From the data underneath, reproduce exactly the stretch that begins at the line with "3RD COAST – ACAI" and ends after the line with "total: 11674.00 -> 15705.47".

(Beginning of Provided records)

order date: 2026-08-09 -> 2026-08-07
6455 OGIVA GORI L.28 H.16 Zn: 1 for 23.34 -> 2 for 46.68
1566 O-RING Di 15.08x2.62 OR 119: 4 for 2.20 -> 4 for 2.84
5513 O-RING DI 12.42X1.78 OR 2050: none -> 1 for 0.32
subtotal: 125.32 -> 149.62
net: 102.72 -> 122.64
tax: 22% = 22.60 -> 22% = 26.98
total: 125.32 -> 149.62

(End of Provided records)
(Beginning of Provided records)

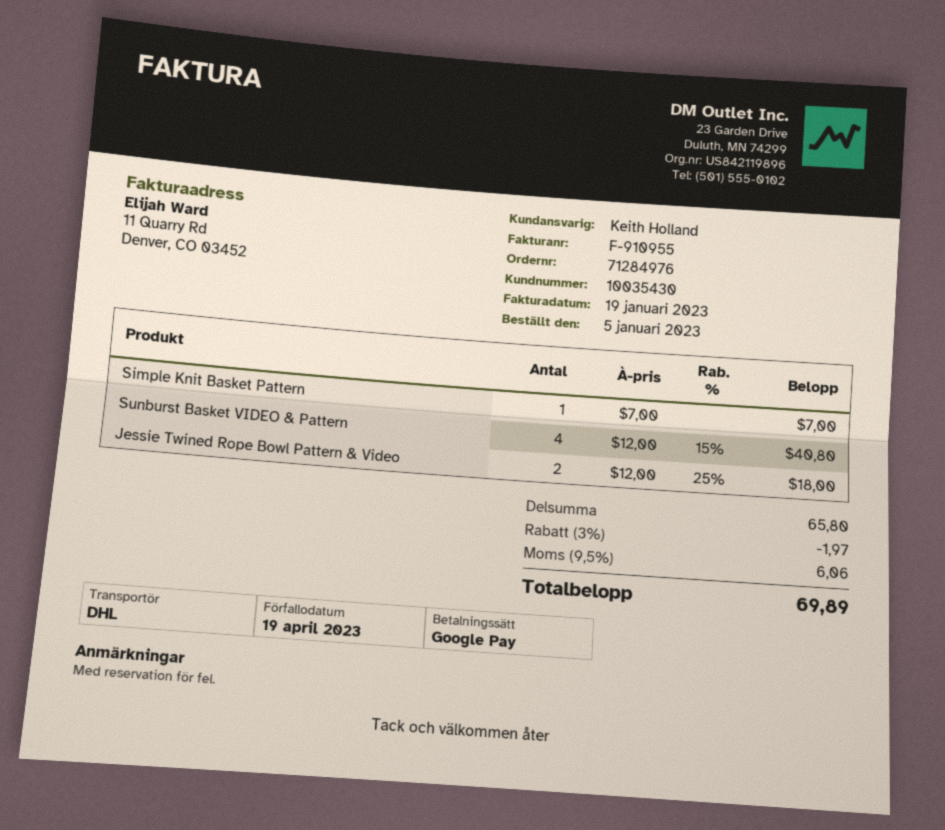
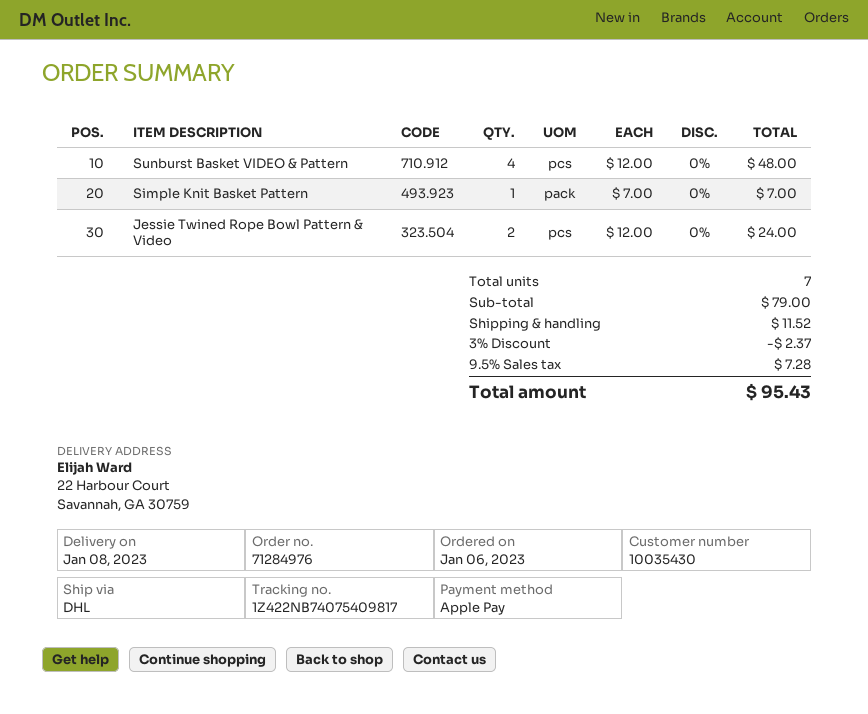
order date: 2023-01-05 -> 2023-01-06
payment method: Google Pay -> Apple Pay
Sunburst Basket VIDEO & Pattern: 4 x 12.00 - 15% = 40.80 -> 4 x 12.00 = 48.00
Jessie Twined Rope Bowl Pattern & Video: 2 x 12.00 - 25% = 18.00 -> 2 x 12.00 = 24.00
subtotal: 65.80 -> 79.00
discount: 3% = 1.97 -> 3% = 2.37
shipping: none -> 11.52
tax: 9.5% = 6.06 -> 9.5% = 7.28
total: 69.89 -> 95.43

(End of Provided records)
(Beginning of Provided records)

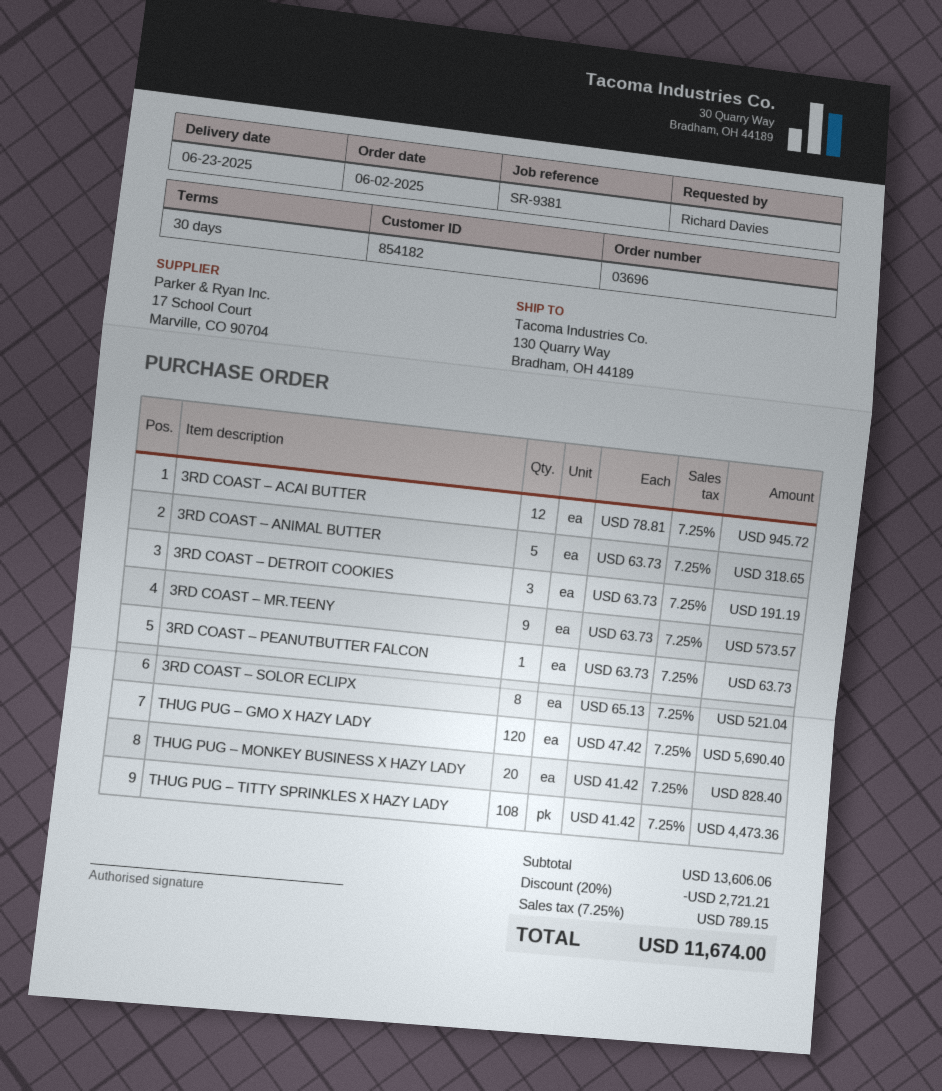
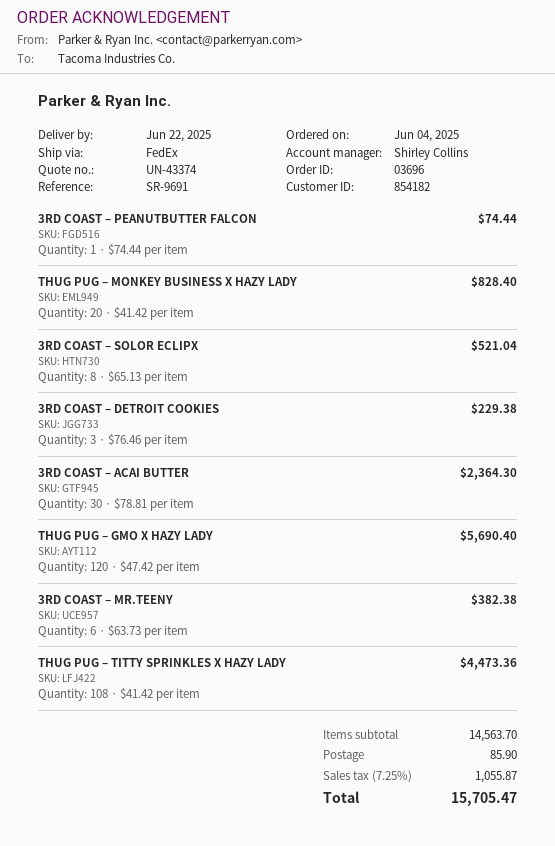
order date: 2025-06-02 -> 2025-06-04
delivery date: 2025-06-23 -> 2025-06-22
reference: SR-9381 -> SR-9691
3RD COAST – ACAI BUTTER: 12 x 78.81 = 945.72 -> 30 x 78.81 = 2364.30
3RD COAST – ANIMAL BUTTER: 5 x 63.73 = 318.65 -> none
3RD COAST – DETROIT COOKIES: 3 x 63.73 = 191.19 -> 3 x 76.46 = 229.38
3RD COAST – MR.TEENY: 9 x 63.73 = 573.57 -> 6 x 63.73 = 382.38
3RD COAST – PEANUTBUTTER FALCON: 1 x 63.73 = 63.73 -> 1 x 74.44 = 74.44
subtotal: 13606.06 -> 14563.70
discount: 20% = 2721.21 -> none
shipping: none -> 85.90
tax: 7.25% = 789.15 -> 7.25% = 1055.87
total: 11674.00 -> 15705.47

(End of Provided records)

Output:
3RD COAST – ACAI BUTTER: 12 x 78.81 = 945.72 -> 30 x 78.81 = 2364.30
3RD COAST – ANIMAL BUTTER: 5 x 63.73 = 318.65 -> none
3RD COAST – DETROIT COOKIES: 3 x 63.73 = 191.19 -> 3 x 76.46 = 229.38
3RD COAST – MR.TEENY: 9 x 63.73 = 573.57 -> 6 x 63.73 = 382.38
3RD COAST – PEANUTBUTTER FALCON: 1 x 63.73 = 63.73 -> 1 x 74.44 = 74.44
subtotal: 13606.06 -> 14563.70
discount: 20% = 2721.21 -> none
shipping: none -> 85.90
tax: 7.25% = 789.15 -> 7.25% = 1055.87
total: 11674.00 -> 15705.47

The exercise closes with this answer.